A bank has made a 1-year loan at 4%. To fund the loan, it issued a 6-month deposit at 2.5%. It also purchased a 6x12 FRA at 3%. On the settlement date of the contract, 6-month LIBOR is 5%, and the bank issues a 6-month deposit at LIBOR. What is the bank’s interest margin (spread), in %, for the first six months and for the next?

  1. 1.5% and 1.5%
  2. 1.5% and 1%
  3. 1.5% and −1%
  4. 1% and −1%
  5. 1% and 1%
  6. 1.5% and 2%

Solutions

Expert Solution

Let's say the notional amount distributed as loan initially at 4%p.a. rate of interest = -$100

To fund the loan, the amount of deposit has been issued for 6-month at 2.5% p.a rate of interest = $100

Bank enters into 6*12 FRA at 3% fixed rate = $0

After 6 months:

Bank paid back to the depositor at 2.5%p.a. rate of interest = 100*(1+.025*180/360) = -101.25

The bank received 2% of the interest from loan = 102.00

Banks Interest margin = 102-101.25/100 = 0.75%

but this 0.75% is for 6 months, we need to annualized it = 075%*360/180 = 0.75*2 = 1.50%

After 1 year:

Bank will receive loan amount with interest = $104

*Bank will pay its depositor at 3% = -$103

Banks interest margin = 104-103/100 = 1%

But this 1% is for 6-months only, we need to annualize it = 1%*360/180 = 1%*2 = 2%

Option F is correct answer.

*Bank came in FRA agreement at the start and settle the payment at the end of the FRA period.
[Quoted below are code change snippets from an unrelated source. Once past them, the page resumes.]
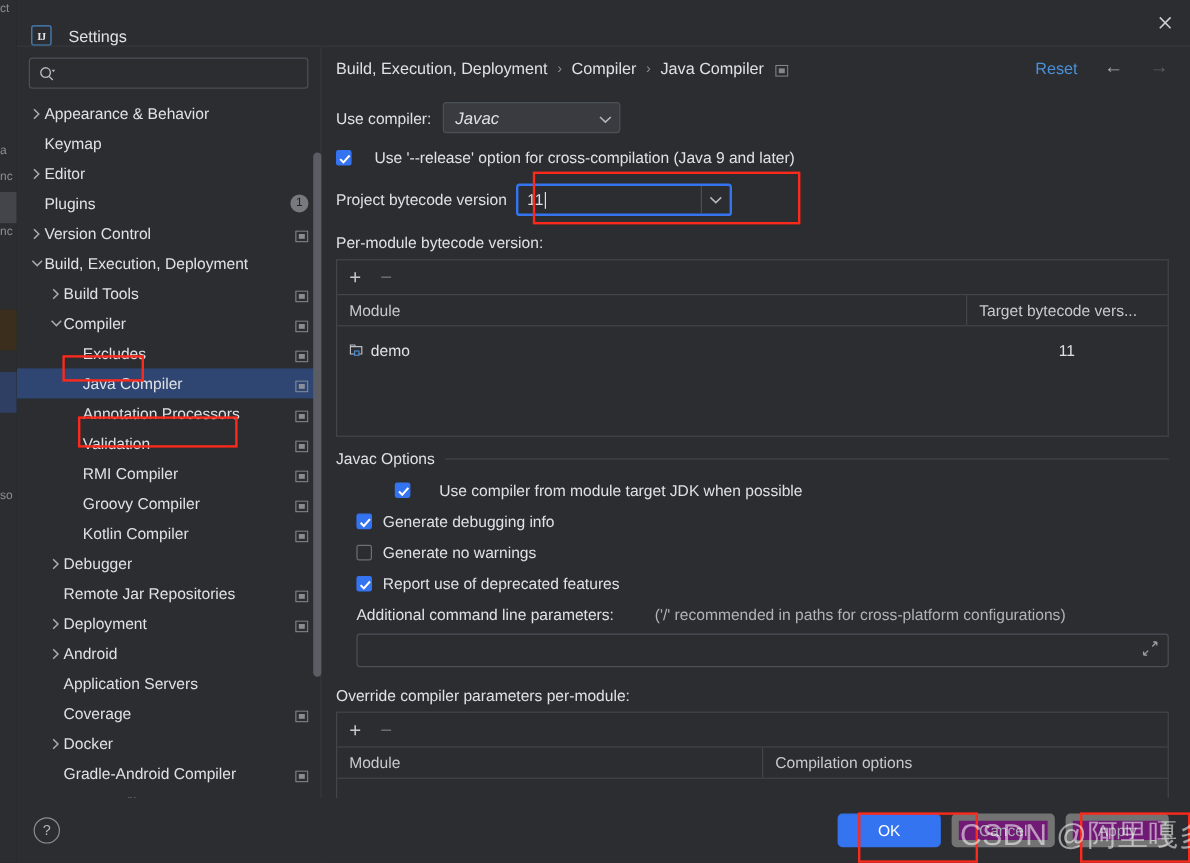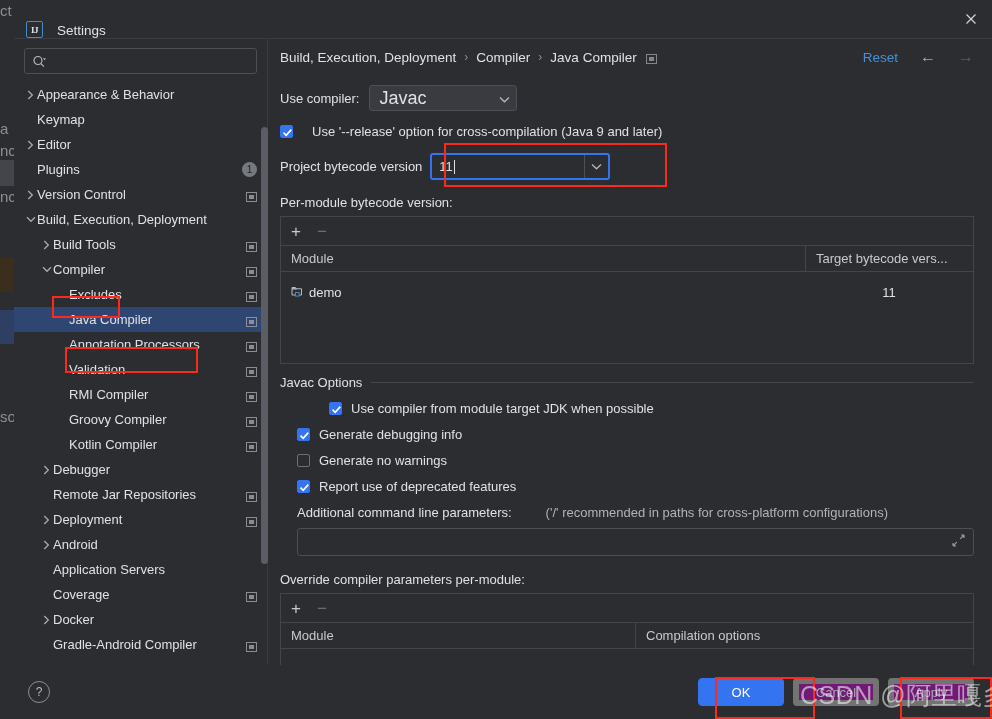--- a/index.html
+++ b/index.html
@@ -8,21 +8,21 @@
     overflow: hidden;
     background: #2b2d30;
     font-family: "Liberation Sans", sans-serif;
     font-size: 13px;
     color: #dfe1e5;
   }
 
   
   #bg-ide { position: absolute; inset: 0; background: #1e1f22; }
   .bg-left-strip { position: absolute; left: 0; top: 0; width: 14px; height: 719px; background: #2b2d30; }
-  .bg-frag { position: absolute; font-size: 15px; color: #8b8f95; white-space: nowrap; }
+  .bg-frag { position: absolute; font-size: 10px; color: #8b8f95; white-space: nowrap; }
   .bg-sel { position: absolute; left: 0; width: 14px; background: #43454a; }
   .bg-brown { position: absolute; left: 0; width: 14px; background: #3b2e1d; }
   .bg-blue { position: absolute; left: 0; width: 14px; background: #2f3f64; }
   .bg-right-strip { position: absolute; right: 0; top: 0; width: 6px; height: 719px; background: #2b2d30; }
   .bg-right-mark { position: absolute; right: 1px; width: 4px; height: 4px; background: #9a7b4f; }
 
   
   #dialog {
     position: absolute; left: 14px; top: 0;
     width: 978px; height: 719px;
@@ -110,21 +110,21 @@
 
   .content { padding: 6px 18px 0 12px; }
   .row { display: flex; align-items: center; }
 
   .lbl { font-size: 13px; color: #dfe1e5; }
   .combo {
     height: 26px; border: 1px solid #4b4f56; border-radius: 3px;
     background: #393b40; display: flex; align-items: center;
     padding: 0 6px 0 9px; cursor: pointer; position: relative;
   }
-  .combo .val { font-size: 18px; color: #dfe1e5; }
+  .combo .val { font-size: 14px; color: #dfe1e5; font-style: italic; }
   .combo .chev { margin-left: auto; padding-left: 12px; color: #b4b7bc; }
 
   .combo-edit {
     height: 27px; width: 180px;
     border: 2px solid #3574f0; border-radius: 3px;
     background: #2b2d30; display: flex; align-items: center;
     padding: 0 0 0 7px; position: relative;
   }
   .combo-edit .val { font-size: 13px; color: #dfe1e5; }
   .caret { display: inline-block; width: 1px; height: 14px; background: #dfe1e5; margin-left: 1px; }
@@ -535,21 +535,21 @@
             <span class="td" style="flex:0 0 168px; justify-content:center;">11</span>
           </div>
         </div>
 
         <div class="group-sep" style="margin-top:11px;">
           <span class="gl">Javac Options</span>
           <span class="gline"></span>
         </div>
 
         <div style="padding-left:17px;">
-          <div class="row" style="margin-top:11px; gap:9px;padding-left:32px;">
+          <div class="row" style="margin-top:11px; gap:24px;padding-left:32px;">
             <span class="cb on">
               <svg width="11" height="11" viewBox="0 0 11 11">
                   <path d="M1.5 5.6 L4.2 8.3 L9.3 2.6" stroke="#ffffff" stroke-width="1.7" fill="none"></path>
                 </svg>
             </span>
             <span class="lbl">Use compiler from module target JDK when possible</span>
           </div>
           <div class="row" style="margin-top:11px; gap:9px;">
             <span class="cb on">
               <svg width="11" height="11" viewBox="0 0 11 11">

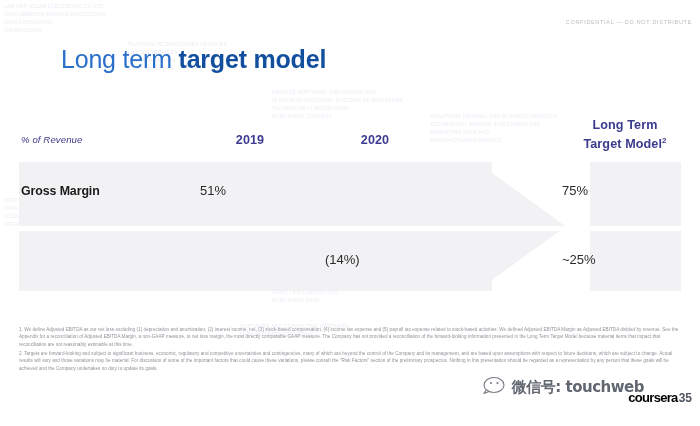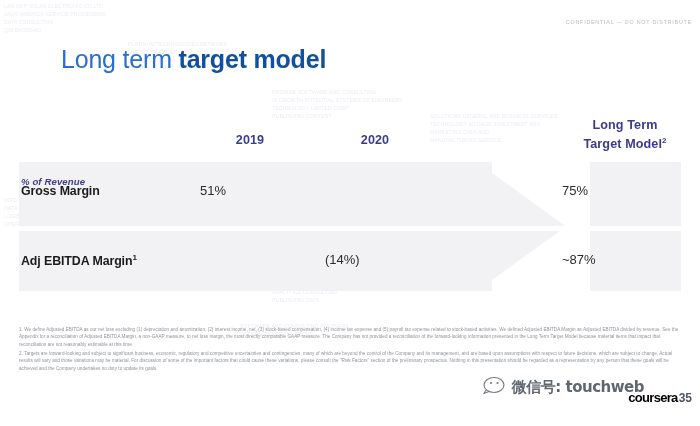--- a/index.html
+++ b/index.html
@@ -118,24 +118,23 @@
     top: 0;
     width: 700px;
     height: 46px;
   }
   .col-label {
     position: absolute;
     left: 21px;
     top: 22px;
     font-size: 9.6px;
     font-style: italic;
-    font-weight: 700;
+    font-weight: 400;
     color: #3c3c8c;
     letter-spacing: 0.1px;
-    margin-top: 42px;
   }
   .col-hdr {
     position: absolute;
     font-size: 12.6px;
     font-weight: 700;
     color: #3b3b8f;
     text-align: center;
     letter-spacing: 0.1px;
   }
   .col-hdr-2019 { left: 200px; top: 21px; width: 100px; }
@@ -293,25 +292,22 @@
         <span>Target Model</span><sup>2</sup>
       </div>
     </div>
 
     <div class="row-name row-name-1">
       <span>Gross Margin</span>
     </div>
     <div class="cell c-2019 r1">51%</div>
     <div class="cell c-ltm r1">75%</div>
 
-    <div class="row-name row-name-2">
-      <span>Adj EBITDA Margin</span><sup>1</sup>
-    </div>
     <div class="cell c-2020 r2">(14%)</div>
-    <div class="cell c-ltm r2">~87%</div>
+    <div class="cell c-ltm r2">~25%</div>
   </div>
 
   <div class="footnotes">
     <p>1. We define Adjusted EBITDA as our net loss excluding (1) depreciation and amortization, (2) interest income, net, (3) stock-based compensation, (4) income tax expense and (5) payroll tax expense related to stock-based activities. We defined Adjusted EBITDA Margin as Adjusted EBITDA divided by revenue. See the Appendix for a reconciliation of Adjusted EBITDA Margin, a non-GAAP measure, to net loss margin, the most directly comparable GAAP measure. The Company has not provided a reconciliation of the forward-looking information presented in the Long Term Target Model because material items that impact that reconciliation are not reasonably estimable at this time.</p>
     <p>2. Targets are forward-looking and subject to significant business, economic, regulatory and competitive uncertainties and contingencies, many of which are beyond the control of the Company and its management, and are based upon assumptions with respect to future decisions, which are subject to change. Actual results will vary and those variations may be material. For discussion of some of the important factors that could cause these variations, please consult the "Risk Factors" section of the preliminary prospectus. Nothing in this presentation should be regarded as a representation by any person that these goals will be achieved and the Company undertakes no duty to update its goals.</p>
   </div>
 
   <div class="footer-brand">
     <span class="brand-word">coursera</span>
     <span class="page-no">35</span>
Bank pays the counterparty at 3% and receives LIBOR at 5% and also the bank has issued a deposit after 6 months at the LIBOR rate. That means the bank needs to pay 5% at the completion of 360 days. LIBOR received from counterparty and LIBOR paid to depositor cancels out and ultimately the bank needs to pay only 3% after 360 days.  Hence, we calculated interest payments at 3% rate.